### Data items

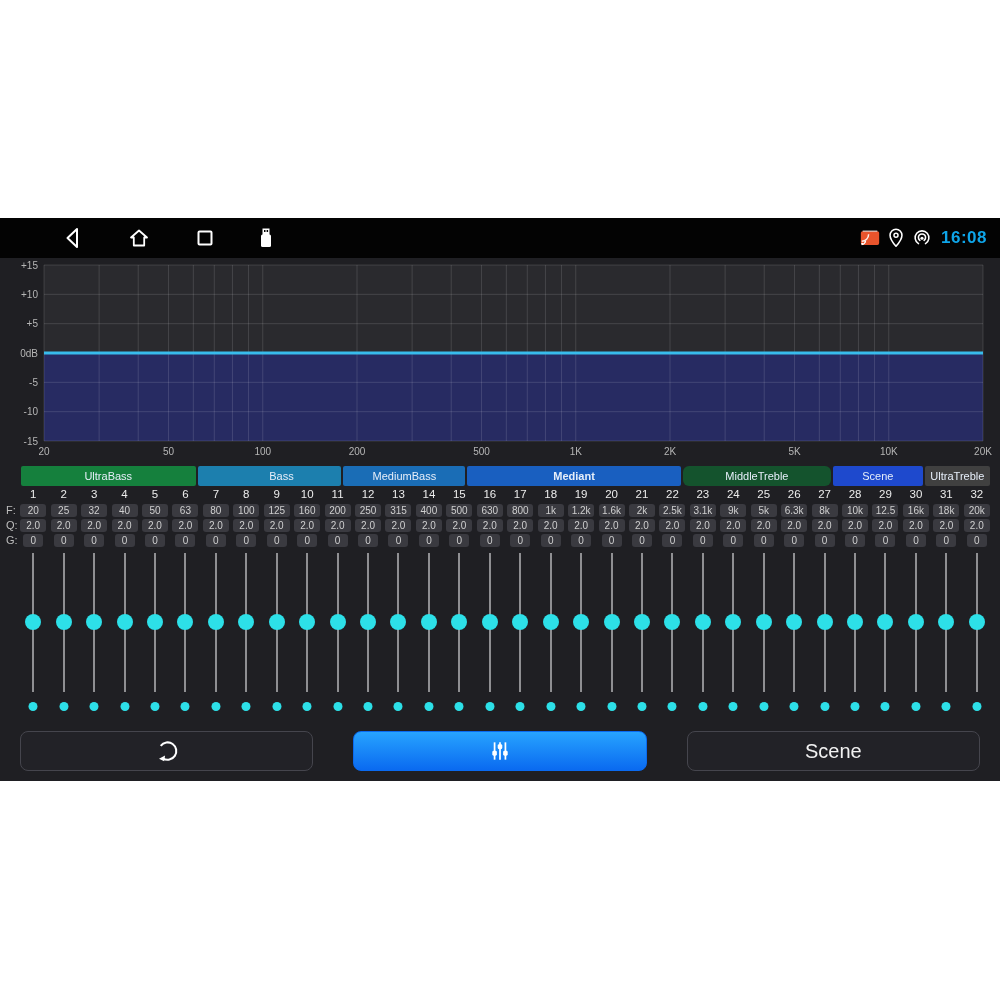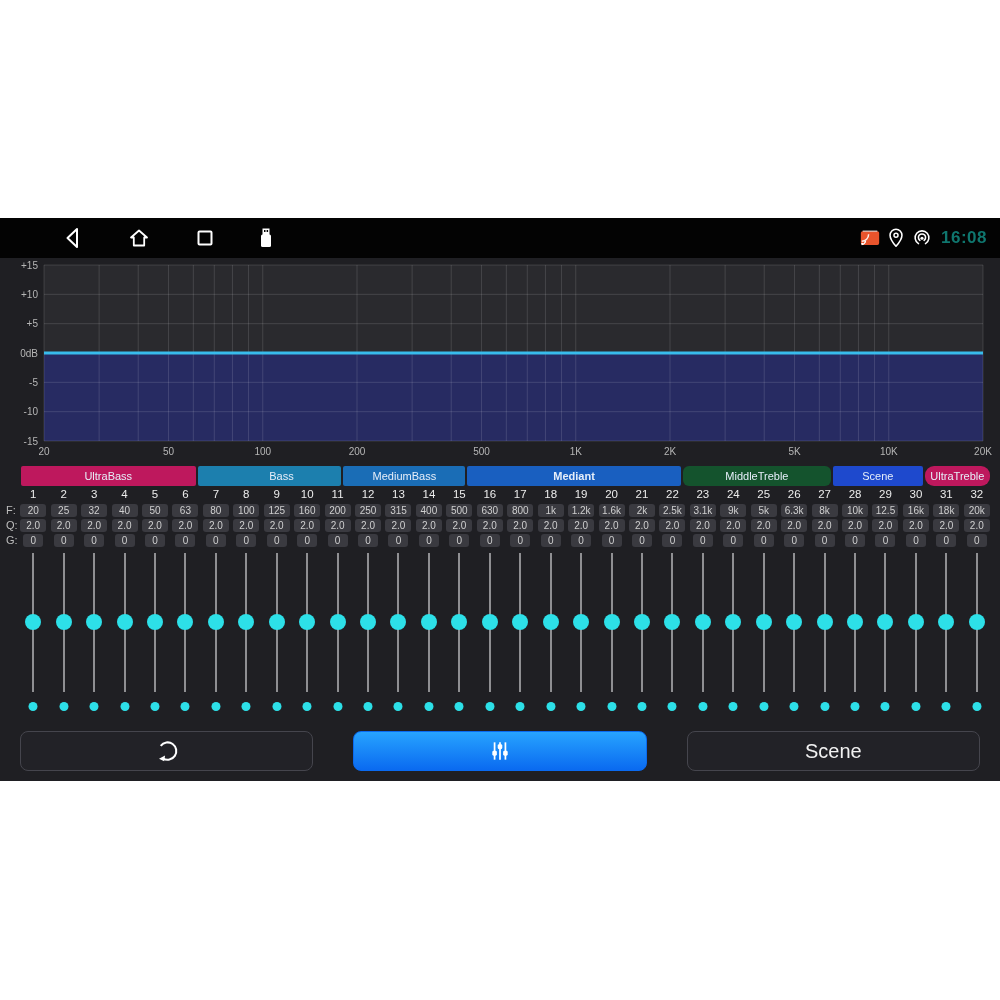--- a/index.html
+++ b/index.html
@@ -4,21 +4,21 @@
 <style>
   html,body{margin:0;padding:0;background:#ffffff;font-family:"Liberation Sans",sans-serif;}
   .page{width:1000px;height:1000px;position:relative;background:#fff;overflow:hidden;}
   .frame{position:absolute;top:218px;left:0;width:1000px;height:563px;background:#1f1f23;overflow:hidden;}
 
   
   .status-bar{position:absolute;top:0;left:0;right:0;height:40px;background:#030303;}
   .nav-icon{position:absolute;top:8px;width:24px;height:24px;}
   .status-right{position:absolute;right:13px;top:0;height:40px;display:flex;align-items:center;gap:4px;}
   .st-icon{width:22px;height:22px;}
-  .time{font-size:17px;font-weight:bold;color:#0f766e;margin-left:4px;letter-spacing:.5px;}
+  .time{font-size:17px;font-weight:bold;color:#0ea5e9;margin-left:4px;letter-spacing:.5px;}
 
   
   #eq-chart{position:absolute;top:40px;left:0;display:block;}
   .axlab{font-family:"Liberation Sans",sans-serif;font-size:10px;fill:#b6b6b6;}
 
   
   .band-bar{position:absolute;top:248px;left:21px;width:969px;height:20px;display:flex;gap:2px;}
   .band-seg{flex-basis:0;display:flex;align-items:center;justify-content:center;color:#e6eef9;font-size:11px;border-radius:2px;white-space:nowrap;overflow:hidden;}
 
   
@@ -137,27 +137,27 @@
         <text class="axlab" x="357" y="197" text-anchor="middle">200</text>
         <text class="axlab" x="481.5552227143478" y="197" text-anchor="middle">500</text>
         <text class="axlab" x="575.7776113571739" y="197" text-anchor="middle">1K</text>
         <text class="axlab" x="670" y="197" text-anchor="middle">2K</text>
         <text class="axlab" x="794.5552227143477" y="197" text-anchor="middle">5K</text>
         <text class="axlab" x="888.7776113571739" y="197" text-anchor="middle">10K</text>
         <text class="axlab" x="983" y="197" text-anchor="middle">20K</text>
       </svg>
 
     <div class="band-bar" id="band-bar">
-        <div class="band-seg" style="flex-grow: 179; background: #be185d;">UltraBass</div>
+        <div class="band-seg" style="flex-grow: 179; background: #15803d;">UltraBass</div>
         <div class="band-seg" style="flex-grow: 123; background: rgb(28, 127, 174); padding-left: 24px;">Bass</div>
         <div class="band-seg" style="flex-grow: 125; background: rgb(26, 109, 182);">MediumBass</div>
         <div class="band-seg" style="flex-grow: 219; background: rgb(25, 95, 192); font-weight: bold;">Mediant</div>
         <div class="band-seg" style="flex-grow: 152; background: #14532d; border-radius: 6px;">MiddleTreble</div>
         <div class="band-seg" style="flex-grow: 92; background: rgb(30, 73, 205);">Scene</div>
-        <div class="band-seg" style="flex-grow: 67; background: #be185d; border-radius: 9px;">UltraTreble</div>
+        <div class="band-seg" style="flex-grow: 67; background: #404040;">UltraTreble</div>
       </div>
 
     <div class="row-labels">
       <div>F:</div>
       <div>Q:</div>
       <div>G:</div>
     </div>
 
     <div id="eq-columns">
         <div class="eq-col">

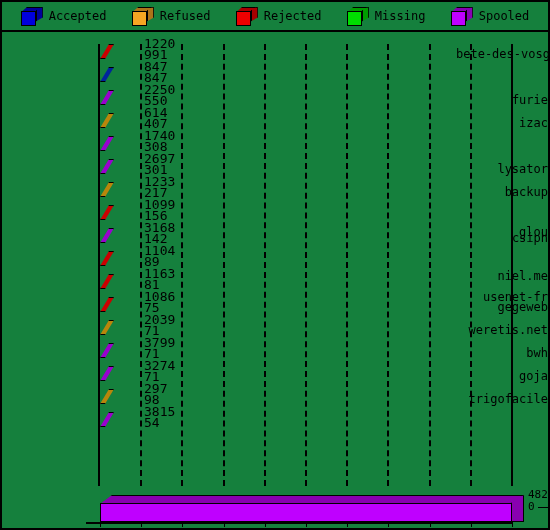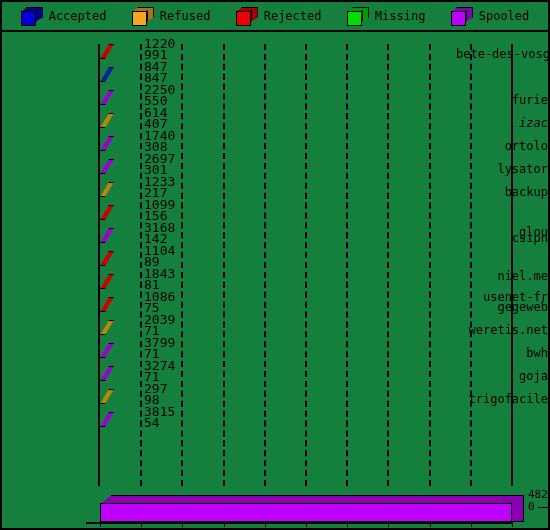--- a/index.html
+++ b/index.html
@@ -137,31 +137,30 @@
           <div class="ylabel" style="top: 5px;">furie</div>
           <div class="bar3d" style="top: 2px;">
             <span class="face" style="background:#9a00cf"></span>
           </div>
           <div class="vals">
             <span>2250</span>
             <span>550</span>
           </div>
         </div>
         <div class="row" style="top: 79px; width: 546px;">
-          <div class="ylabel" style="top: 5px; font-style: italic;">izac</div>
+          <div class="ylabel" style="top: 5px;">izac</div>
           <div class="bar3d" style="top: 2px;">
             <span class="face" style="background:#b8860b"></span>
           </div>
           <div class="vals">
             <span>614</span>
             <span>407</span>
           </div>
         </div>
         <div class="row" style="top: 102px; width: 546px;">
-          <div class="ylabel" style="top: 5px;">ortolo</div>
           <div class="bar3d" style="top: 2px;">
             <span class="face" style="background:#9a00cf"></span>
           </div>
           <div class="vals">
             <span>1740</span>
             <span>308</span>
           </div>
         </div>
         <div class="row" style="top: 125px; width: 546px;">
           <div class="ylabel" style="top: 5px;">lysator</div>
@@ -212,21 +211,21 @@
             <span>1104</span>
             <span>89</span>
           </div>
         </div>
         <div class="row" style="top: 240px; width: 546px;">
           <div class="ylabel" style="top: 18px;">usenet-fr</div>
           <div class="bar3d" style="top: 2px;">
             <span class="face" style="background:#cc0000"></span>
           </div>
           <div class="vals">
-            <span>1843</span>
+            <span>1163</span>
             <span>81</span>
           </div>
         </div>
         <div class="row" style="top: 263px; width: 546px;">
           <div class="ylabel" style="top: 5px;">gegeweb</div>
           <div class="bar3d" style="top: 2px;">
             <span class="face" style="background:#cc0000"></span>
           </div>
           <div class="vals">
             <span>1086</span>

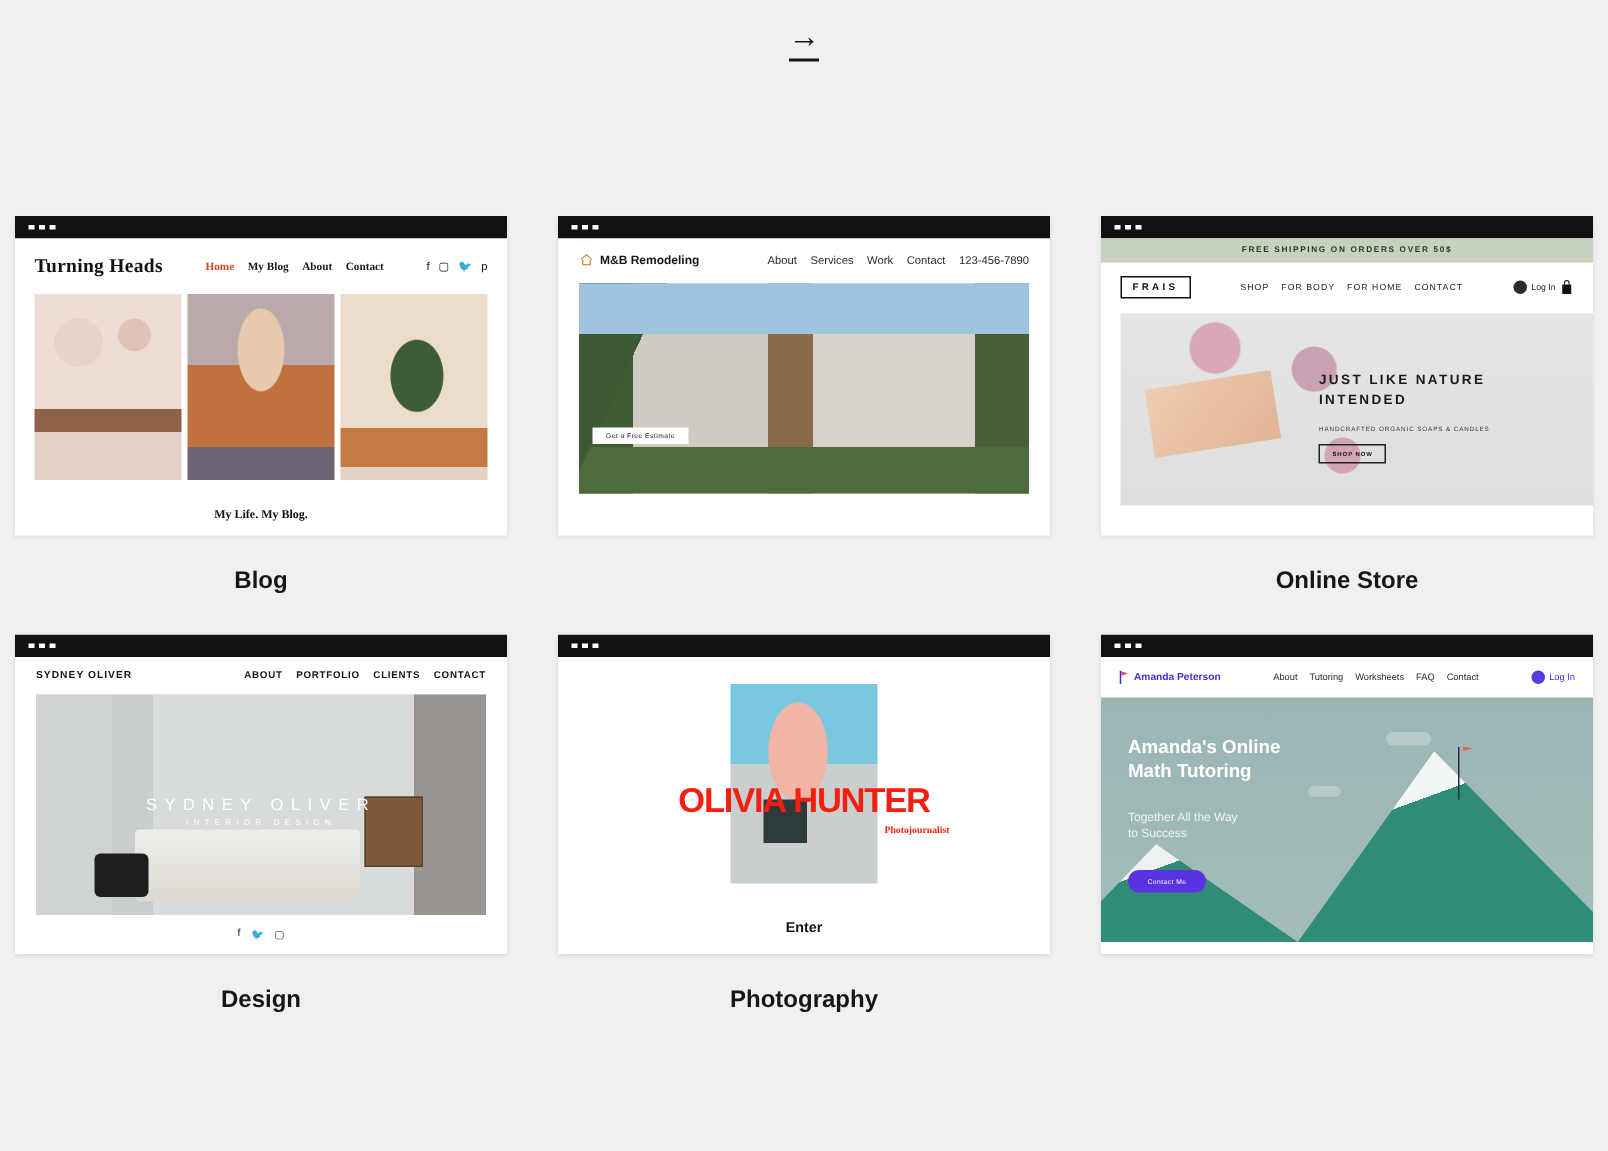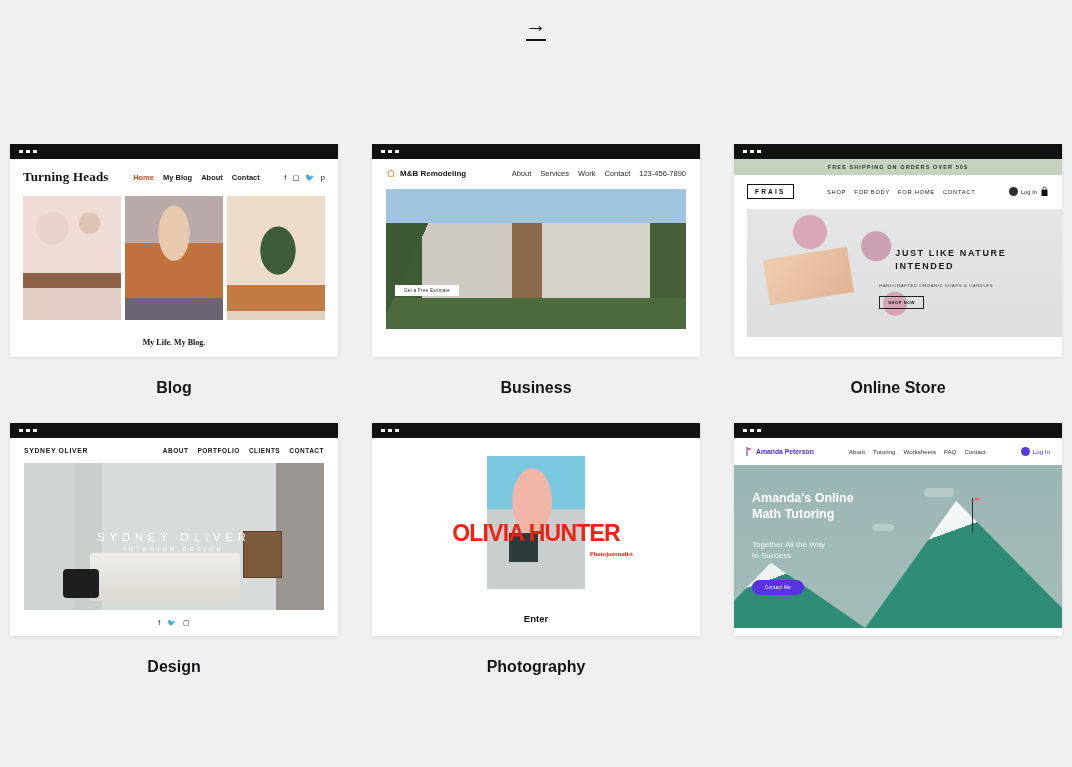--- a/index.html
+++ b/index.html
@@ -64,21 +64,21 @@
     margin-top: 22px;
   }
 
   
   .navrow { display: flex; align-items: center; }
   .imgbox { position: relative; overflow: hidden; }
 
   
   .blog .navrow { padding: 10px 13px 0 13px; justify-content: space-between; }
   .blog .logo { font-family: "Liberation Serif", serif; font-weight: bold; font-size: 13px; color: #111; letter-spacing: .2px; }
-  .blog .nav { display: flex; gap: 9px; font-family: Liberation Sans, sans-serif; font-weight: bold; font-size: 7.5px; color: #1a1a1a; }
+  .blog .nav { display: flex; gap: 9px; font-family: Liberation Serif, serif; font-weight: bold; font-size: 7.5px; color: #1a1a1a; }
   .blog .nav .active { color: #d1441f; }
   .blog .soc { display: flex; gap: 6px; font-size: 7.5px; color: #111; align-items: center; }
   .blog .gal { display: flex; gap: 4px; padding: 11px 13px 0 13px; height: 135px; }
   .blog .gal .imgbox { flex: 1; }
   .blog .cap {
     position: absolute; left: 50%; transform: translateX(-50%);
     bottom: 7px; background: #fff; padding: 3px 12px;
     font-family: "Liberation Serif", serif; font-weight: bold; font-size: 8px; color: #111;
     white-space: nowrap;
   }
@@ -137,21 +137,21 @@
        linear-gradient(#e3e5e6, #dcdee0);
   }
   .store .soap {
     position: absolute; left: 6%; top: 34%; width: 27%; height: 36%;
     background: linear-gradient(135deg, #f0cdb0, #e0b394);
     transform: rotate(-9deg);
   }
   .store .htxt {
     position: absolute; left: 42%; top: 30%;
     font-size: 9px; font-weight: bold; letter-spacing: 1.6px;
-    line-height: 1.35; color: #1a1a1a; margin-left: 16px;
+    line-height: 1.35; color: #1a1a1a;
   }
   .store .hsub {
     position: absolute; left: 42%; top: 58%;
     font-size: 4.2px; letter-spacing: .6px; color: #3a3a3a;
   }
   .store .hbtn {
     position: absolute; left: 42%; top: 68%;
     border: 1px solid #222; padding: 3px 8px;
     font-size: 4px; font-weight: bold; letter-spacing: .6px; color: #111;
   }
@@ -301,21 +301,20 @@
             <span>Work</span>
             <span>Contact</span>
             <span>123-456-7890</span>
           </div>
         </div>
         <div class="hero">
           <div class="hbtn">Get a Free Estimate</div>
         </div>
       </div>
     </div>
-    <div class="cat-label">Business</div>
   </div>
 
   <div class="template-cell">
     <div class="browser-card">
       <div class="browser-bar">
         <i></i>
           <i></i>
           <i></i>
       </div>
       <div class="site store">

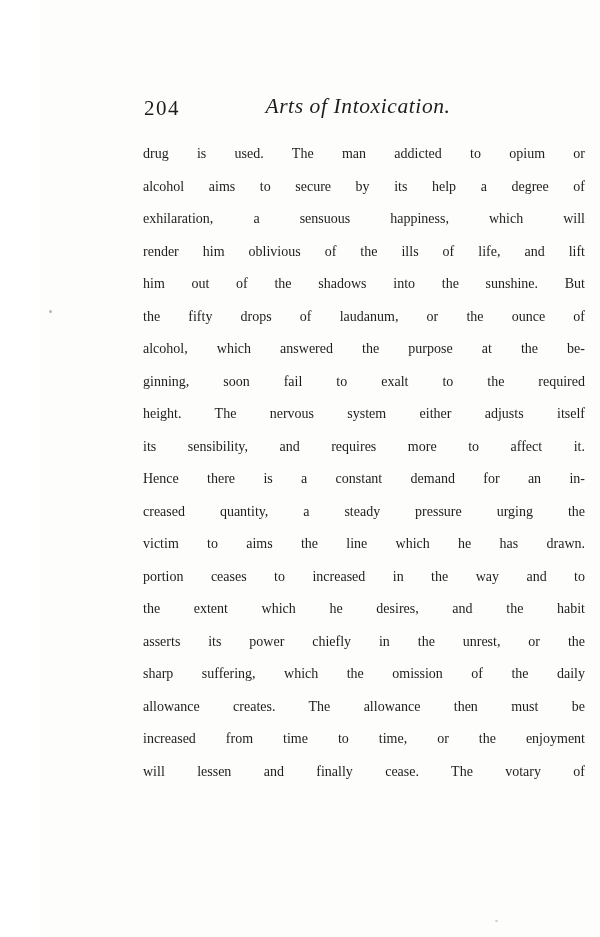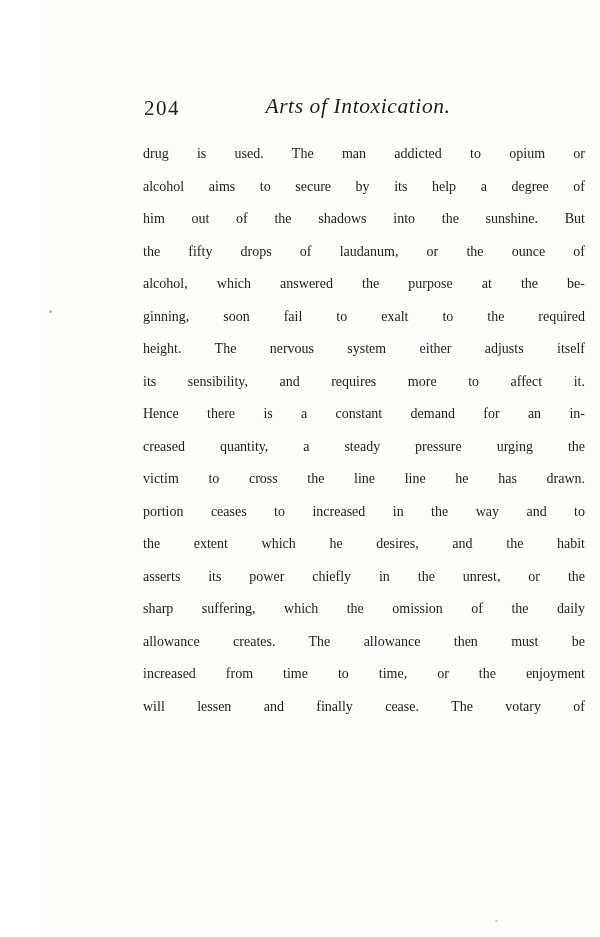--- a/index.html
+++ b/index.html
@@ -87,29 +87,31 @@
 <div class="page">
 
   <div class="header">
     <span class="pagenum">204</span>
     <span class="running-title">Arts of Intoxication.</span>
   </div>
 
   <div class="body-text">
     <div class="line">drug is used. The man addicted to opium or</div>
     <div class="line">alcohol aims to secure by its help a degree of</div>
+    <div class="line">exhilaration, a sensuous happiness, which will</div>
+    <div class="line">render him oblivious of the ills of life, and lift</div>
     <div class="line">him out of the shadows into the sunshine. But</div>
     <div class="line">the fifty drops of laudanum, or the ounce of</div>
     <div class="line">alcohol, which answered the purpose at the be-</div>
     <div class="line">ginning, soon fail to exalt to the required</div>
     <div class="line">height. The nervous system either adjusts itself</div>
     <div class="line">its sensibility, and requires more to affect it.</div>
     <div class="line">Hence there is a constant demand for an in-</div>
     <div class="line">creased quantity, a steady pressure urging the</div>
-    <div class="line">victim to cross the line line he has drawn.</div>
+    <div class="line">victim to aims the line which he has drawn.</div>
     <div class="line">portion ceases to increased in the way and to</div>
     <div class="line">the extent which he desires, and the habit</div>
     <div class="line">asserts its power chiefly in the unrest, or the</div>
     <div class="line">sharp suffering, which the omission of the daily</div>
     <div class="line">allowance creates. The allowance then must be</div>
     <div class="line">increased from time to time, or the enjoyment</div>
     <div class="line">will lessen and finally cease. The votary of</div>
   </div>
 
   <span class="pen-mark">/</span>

### TASK GOAL
In the records above, tally the lines where the word "body" appears, and give the number and nothing else.

### EXERCISE OUTPUT
2